Akidah Ahlussunnah waljama'ah meyakini bahwa di akhirat kelak setiap orang yang beriman akan diberi anugerah berupa kesempatan melihat Allah dengan matanya sendiri. Berbeda dari golongan Mu'tazilah, Murji'ah, dan sebagainya yang menyatakan bahwa Allah tidak dapat dilihat di akhirat kelak. Wajib kita pahami bahwa ini adalah suatu keistimewaan, apalagi bagi yang berpuasa; surga khusus yang terpisah dari lainnya, dapat bertemu Sang Khalik dan memandangNya tanpa ada penghalang apapun. Maka, jangan jadi hamba yang merugi!
Bulan Saat Setan Dibelenggu
Seringkali kita mendengar hadis bahwa saat Ramadan datang, pintu-pintu surga akan dibuka selebar-lebarnya, pintu-pintu neraka ditutup serapat-rapatnya, dan setan-setan yang menggoda manusia akan dibelenggu. Ini adalah hadis sahih riwayat Imam al-Bukhari, Muslim, dan lainnya. Namun dalam memahami hadis ini kita kerap kebingungan. Bukan karena terjemah bahasa Arabnya, melainkan melihat fakta yang ada, bahwa masih banyak saja orang yang melakukan maksiat di bulan Ramadan. Katanya, setan dibelenggu? 'Kok di mana-mana korupsi masih merajalela, pencurian, penipuan, dan sebagainya?
Hadis semacam ini tidak dapat dimaknai secara harfiyah, melainkan harus ditarik ke makna konotasinya.
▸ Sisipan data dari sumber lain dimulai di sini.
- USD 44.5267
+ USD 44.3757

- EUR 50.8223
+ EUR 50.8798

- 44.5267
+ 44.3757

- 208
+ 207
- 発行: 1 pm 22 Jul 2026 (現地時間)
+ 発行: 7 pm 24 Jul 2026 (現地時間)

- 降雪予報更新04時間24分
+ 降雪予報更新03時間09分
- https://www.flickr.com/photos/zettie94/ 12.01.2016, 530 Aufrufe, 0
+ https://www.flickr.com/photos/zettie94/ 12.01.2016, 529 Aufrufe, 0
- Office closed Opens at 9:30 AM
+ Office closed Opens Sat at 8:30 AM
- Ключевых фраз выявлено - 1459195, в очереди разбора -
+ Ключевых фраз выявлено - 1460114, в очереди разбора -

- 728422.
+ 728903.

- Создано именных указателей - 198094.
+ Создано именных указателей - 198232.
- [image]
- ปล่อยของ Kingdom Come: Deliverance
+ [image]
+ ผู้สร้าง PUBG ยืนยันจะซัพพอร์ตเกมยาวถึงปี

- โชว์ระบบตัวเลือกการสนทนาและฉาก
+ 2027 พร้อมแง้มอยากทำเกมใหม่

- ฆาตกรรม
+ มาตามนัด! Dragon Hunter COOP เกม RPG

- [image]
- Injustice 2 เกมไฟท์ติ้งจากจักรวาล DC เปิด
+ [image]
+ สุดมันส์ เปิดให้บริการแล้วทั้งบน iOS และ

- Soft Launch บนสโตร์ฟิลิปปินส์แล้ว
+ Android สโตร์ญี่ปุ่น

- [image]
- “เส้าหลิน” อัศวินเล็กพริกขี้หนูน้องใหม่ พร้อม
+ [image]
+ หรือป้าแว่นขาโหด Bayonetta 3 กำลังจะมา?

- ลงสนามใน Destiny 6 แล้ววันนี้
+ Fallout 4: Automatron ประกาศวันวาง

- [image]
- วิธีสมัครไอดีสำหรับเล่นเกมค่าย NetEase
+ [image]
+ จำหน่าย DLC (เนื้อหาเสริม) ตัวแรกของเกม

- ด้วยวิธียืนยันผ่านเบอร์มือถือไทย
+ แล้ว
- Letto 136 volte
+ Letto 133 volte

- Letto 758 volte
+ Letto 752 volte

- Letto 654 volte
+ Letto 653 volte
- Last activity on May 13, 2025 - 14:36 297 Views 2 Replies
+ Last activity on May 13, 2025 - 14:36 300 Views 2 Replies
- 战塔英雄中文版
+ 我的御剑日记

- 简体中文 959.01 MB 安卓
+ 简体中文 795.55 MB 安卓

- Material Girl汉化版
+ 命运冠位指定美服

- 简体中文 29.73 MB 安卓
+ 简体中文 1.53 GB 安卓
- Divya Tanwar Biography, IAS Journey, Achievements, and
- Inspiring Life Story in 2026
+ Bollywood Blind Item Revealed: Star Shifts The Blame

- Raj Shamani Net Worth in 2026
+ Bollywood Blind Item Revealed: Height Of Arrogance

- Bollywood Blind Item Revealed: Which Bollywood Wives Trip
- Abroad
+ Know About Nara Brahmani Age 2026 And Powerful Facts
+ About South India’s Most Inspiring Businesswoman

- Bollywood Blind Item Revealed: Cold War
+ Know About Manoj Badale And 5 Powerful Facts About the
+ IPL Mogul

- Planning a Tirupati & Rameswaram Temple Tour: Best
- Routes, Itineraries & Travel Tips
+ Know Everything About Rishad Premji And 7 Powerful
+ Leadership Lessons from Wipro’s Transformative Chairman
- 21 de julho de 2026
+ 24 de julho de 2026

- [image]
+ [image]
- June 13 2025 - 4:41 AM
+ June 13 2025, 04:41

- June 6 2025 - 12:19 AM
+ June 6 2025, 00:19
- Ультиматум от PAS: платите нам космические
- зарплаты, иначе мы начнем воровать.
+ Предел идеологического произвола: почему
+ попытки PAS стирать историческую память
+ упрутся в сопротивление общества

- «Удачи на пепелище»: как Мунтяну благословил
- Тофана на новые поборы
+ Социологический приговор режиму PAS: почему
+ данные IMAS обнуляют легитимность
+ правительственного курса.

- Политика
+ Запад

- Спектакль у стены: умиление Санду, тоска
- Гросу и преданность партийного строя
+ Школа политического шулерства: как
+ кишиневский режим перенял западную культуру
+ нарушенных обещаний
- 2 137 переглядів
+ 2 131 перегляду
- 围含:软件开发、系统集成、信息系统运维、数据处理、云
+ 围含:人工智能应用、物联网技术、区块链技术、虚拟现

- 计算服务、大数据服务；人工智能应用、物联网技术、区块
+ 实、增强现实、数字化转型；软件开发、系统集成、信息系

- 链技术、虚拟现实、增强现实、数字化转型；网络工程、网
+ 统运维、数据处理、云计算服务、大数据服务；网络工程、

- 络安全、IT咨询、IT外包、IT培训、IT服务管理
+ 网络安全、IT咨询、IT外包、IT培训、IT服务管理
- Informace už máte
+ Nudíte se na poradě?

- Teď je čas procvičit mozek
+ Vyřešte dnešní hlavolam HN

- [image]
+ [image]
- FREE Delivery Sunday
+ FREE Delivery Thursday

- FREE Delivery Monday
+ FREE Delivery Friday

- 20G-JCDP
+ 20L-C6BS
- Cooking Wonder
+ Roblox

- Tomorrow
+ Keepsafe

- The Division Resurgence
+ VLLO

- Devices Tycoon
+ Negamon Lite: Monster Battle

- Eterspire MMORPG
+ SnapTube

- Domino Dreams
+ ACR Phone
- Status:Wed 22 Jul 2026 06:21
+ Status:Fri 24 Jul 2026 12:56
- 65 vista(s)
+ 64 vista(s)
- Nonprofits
Meskipun bisa saja hadis ini diartikan secara haqiqi (denotatif), sebagaimana salah satu pendapat al-Qadhi Iyadh, namun yang lebih mudah difahami nalar awam ialah makna majazi-nya. Hadis ini selain menjadi penghormatan khusus bagi datangnya Ramadan, tapi juga dimaksudkan sebagai motivasi kita agar senantiasa memperbanyak amal saleh.
Penerimaan Allah -yang digambarkan sebagai 'pintu surga yang terbuka'- amatlah luas pada bulan ini. Amalan kecil pun akan dinilai pahala berlipatganda. Sebaliknya, potensi maksiat di bulan ini ditutup rapat-rapat, agar kita tidak sedikit pun terbesit untuk melanggar larangan Allah. Sebaliknya, dosa dari maksiat yang dilakukan di bulan ini pun sungguh besar; di samping karena dosa itu sendiri, karena kita juga merendahkan bulan Allah yang mulia ini.
Dengan kata lain, jika di bulan Ramadan saja kita acuh pada larangan Allah, apalagi di sebelas bulan lainnya? Jika setan saja sudah dibelenggu demi menghormati Ramadan, lantas kita masih bermaksiat, separah apakah 'kaderisasi' setan pada diri kita sehingga begitu membekas? Doktrinasi apakah yang setan selalu tanamkan pada otak dan hati kita sehingga saat Ramadan pun kita ikhlas mengikuti pengaruh tersebut? Wal-iyadzu billah. Sungguh Nabi ï·º telah berpesan, "(Pengaruh) setan menjalar di tubuh anak cucu Adam sebagaimana aliran darah". [HR. Abu Daud] Maka ingat, jangan jadi hamba yang merugi!